IJinChinaIf you put “investigative journalism + China” in a Google search bar, you’ll probably be disappointed with the few results it returns. There is a book about the topic, “Investigative Journalism in China: Eight Cases in Chinese Watchdog Journalism,” which I read a few years ago and would still recommend. For the English-reading world, there is really limited information about this important topic. Even if your Chinese is good enough to perform a search, you will again be surprised about how few relevant results you get.

This is not an indication that investigative journalism is dead in China. But it is indeed declining – check out an article I wrote for IJNet back in 2011 (China’s Next Brain Drain: Investigative Journalists) or a more recent one on the same topic in 2013 (中国第一代调查记者“触顶”转型).
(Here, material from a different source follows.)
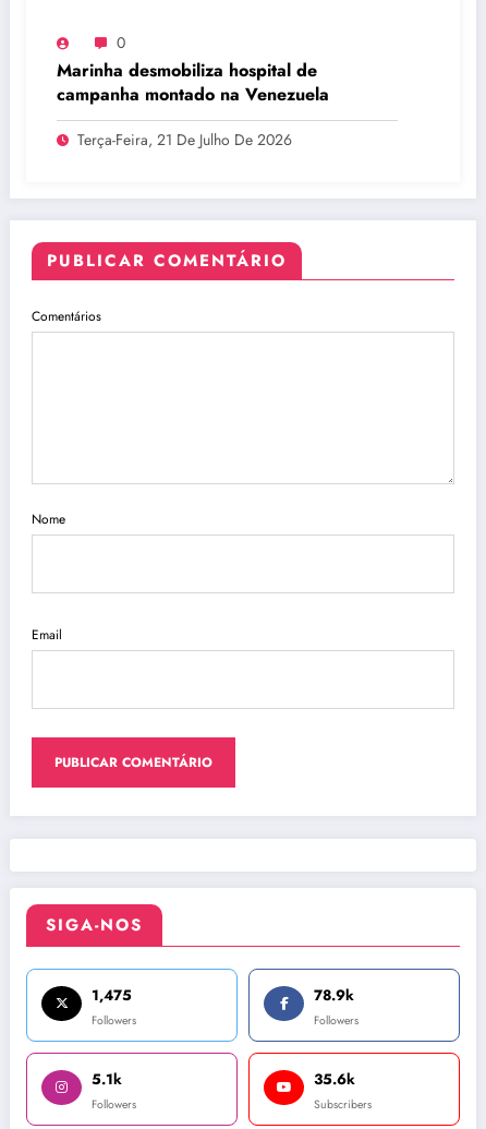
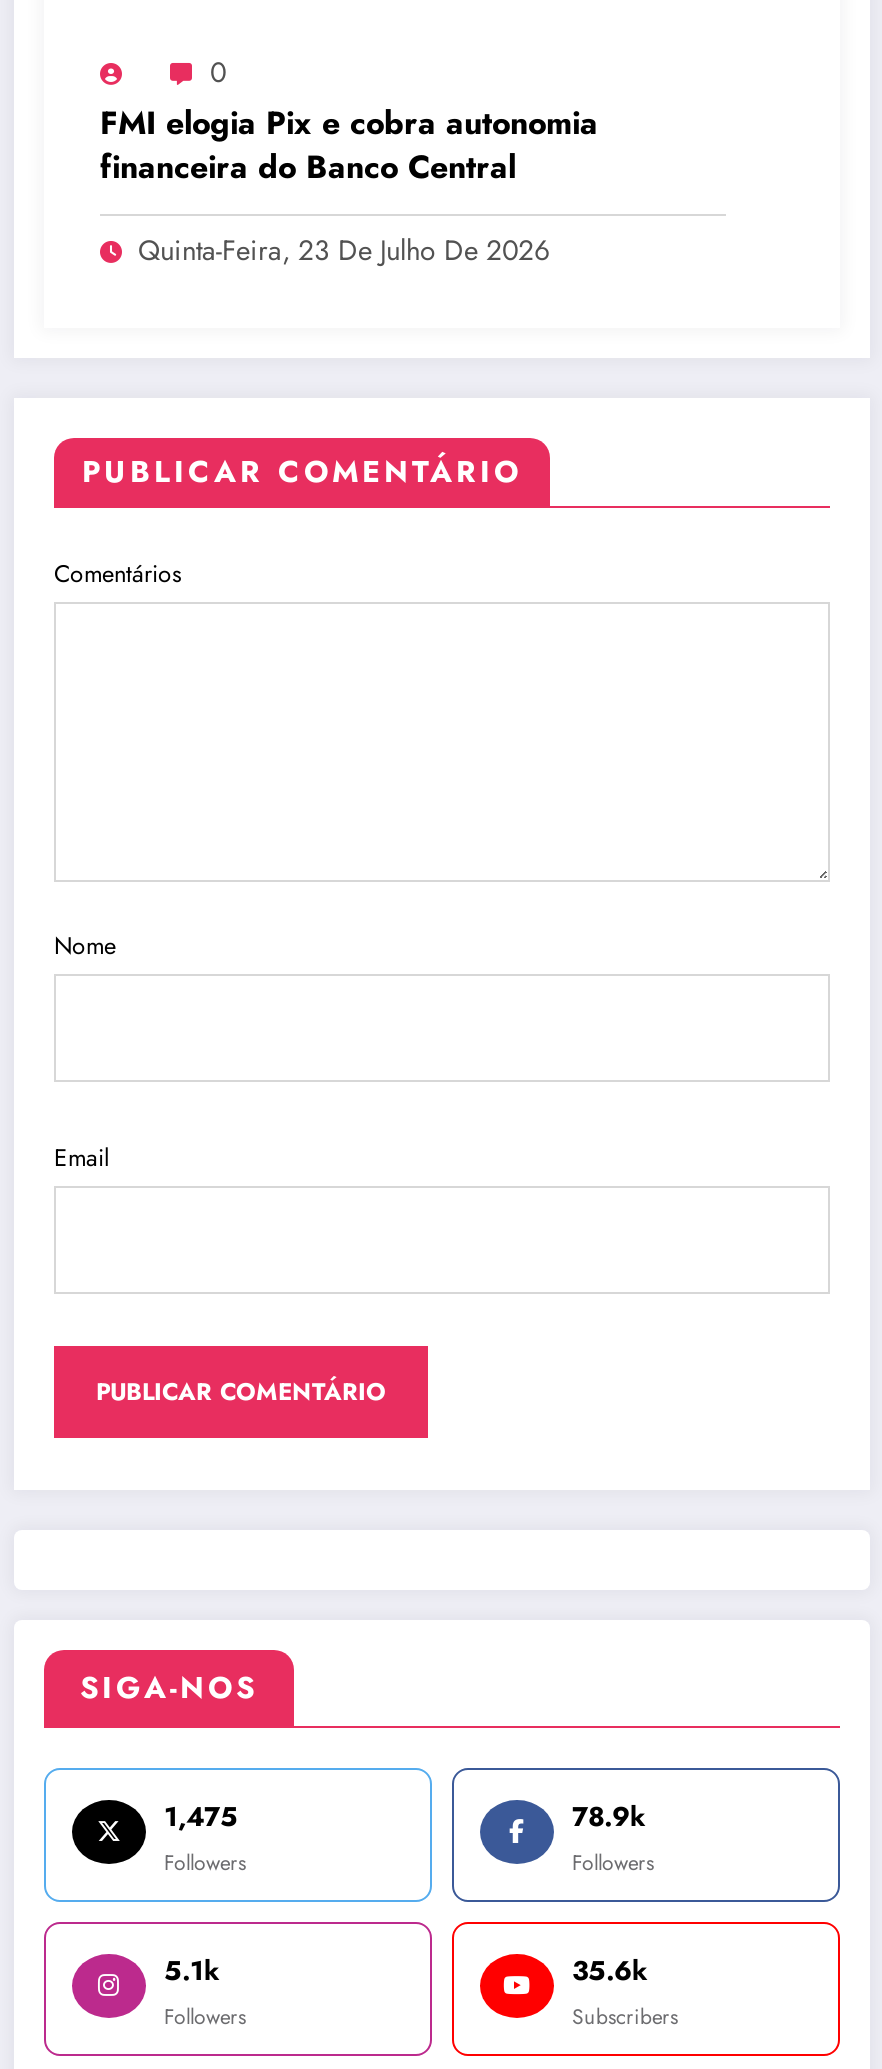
[57,57,329,106] Marinha desmobiliza hospital de | campanha montado na Venezuela -> [100,99,598,189] FMI elogia Pix e cobra autonomia | financeira do Banco Central
[77,128,292,150] Terça-Feira, 21 De Julho De 2026 -> [138,229,550,269] Quinta-Feira, 23 De Julho De 2026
My friends who used to work as investigative journalists in China have been flocking to other industries. Many started their own businesses (check out these articles in Chinese 亚洲周刊|胡泳:新媒體創業風起雲湧爭奪話語權, published earlier this year). Some have turned to non-profits (Deng Fei for example). And some have just retired to open their guesthouses and enjoy life.

For those who stay and continue to fight, however, China remains a gold mine for investigative stories, with lots of pressing issues – an environmental crisis, government/Party corruption, judicial injustice, public health, and money laundering (see the cases of Bank of China and UnionPay), among others. New technologies and powerful social media, meanwhile, are providing new opportunities and helping stories reach a broader audience and achieve greater social impact.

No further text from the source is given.